** Records shown follows **
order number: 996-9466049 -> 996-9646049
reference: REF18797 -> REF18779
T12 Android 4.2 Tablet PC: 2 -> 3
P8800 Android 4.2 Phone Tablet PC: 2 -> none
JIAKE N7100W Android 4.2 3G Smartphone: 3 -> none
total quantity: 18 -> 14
** End of Records shown **
** Records shown follows **
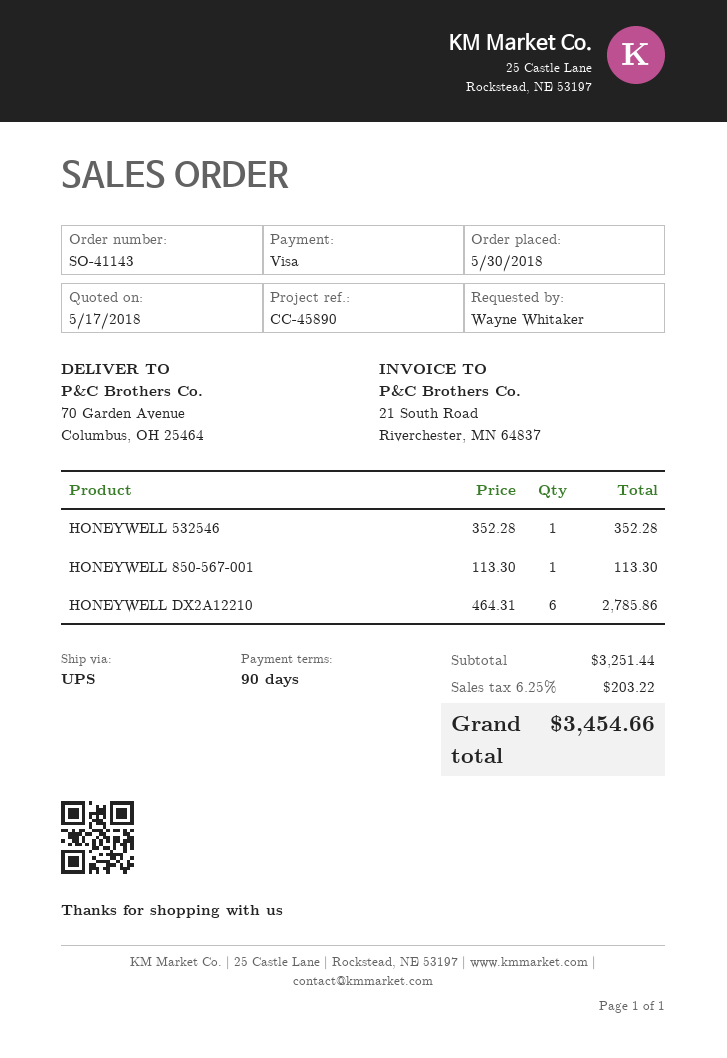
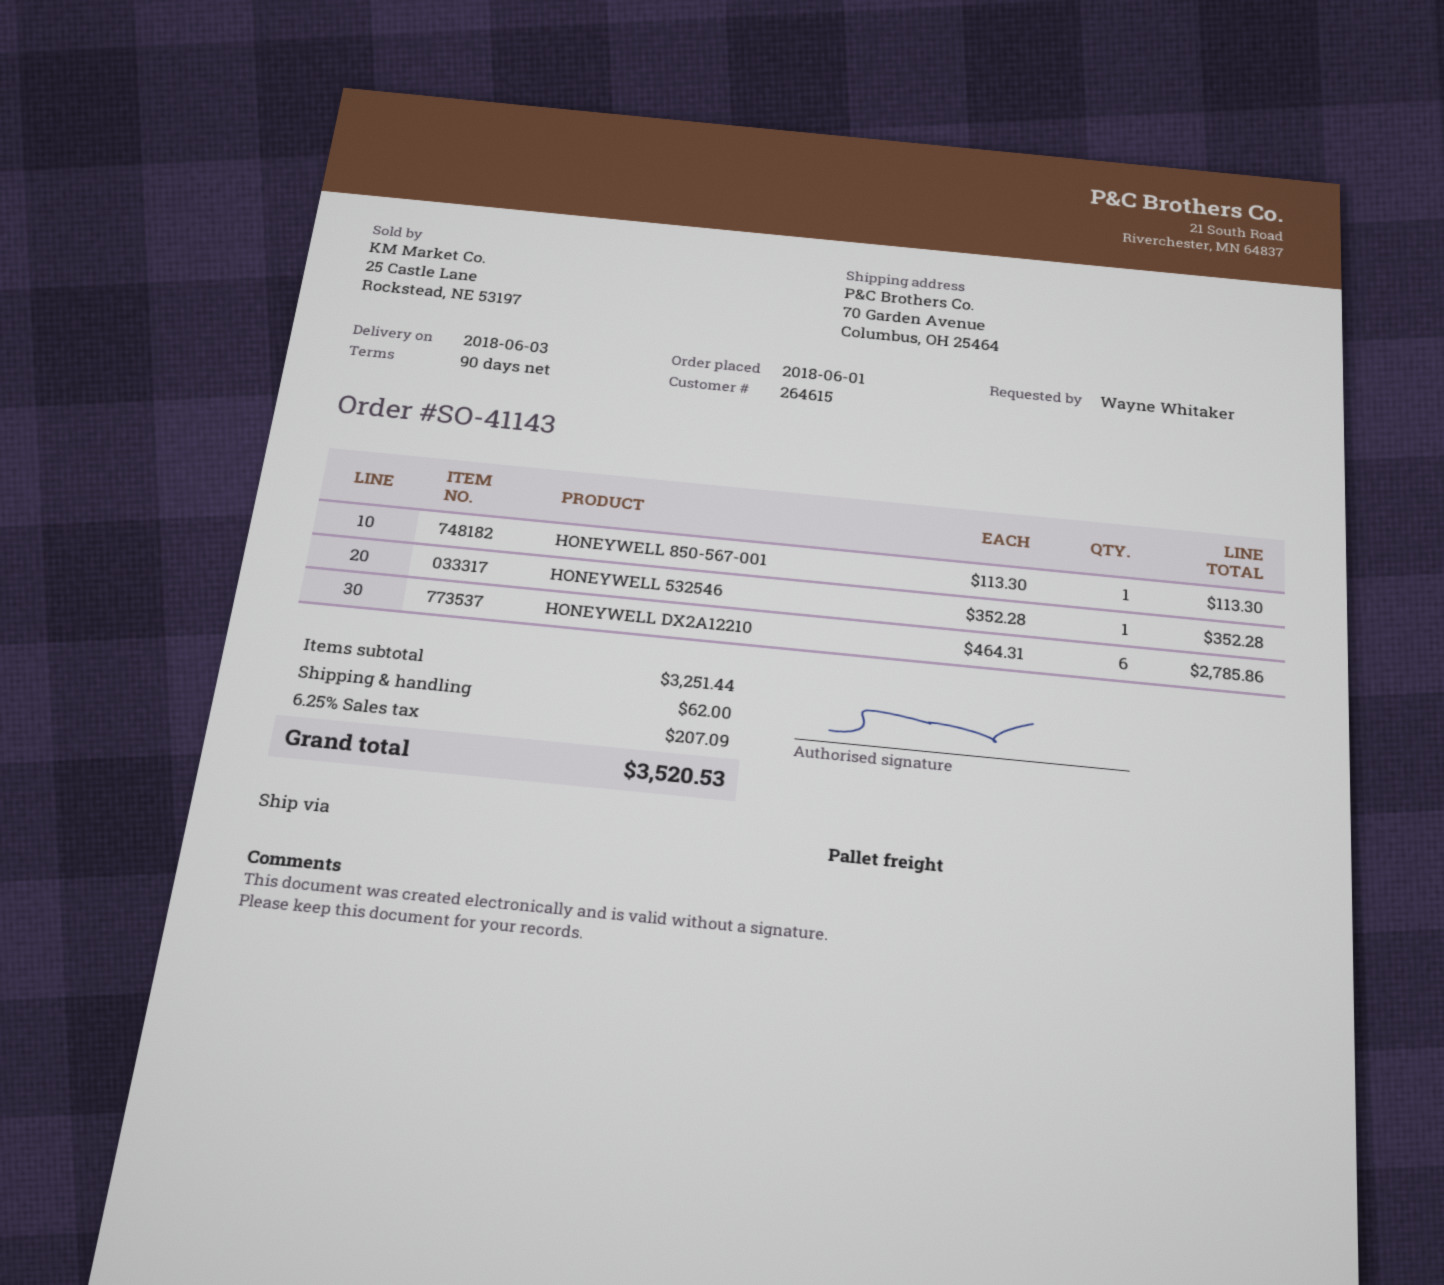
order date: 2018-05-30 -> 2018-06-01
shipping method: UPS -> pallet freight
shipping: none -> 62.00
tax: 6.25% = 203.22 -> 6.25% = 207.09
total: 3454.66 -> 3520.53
** End of Records shown **
** Records shown follows **
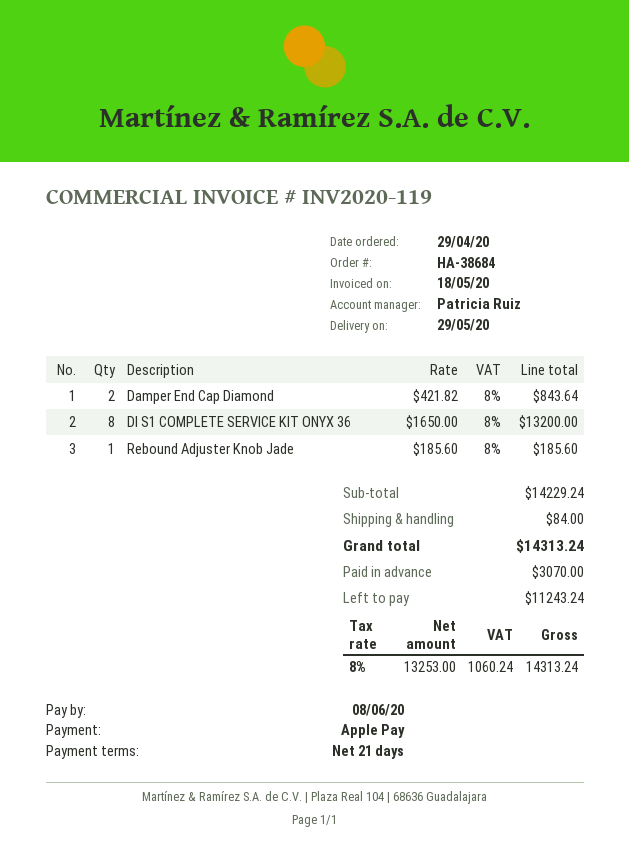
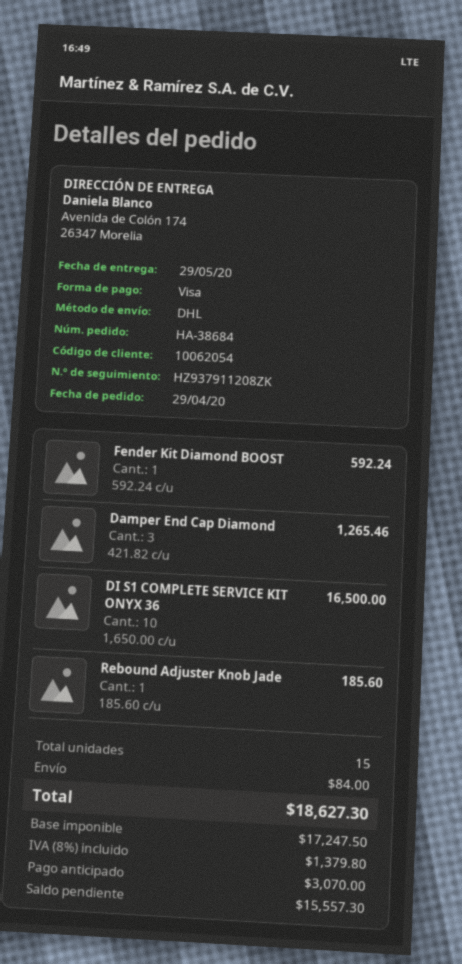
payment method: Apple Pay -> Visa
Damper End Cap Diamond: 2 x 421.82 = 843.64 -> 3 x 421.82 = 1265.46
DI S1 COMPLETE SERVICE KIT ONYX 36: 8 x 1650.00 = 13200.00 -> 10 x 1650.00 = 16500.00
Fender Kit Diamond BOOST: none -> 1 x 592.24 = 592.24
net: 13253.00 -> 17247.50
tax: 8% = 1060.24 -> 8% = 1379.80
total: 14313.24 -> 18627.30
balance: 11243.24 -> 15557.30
** End of Records shown **
— Activity —
Output, from the data above, the lines from the line with "JIAKE N7100W Android" to the line with "total quantity: 18 -> 14" exactly as they stand, both ends included and nothing else.

— Exercise answer —
JIAKE N7100W Android 4.2 3G Smartphone: 3 -> none
total quantity: 18 -> 14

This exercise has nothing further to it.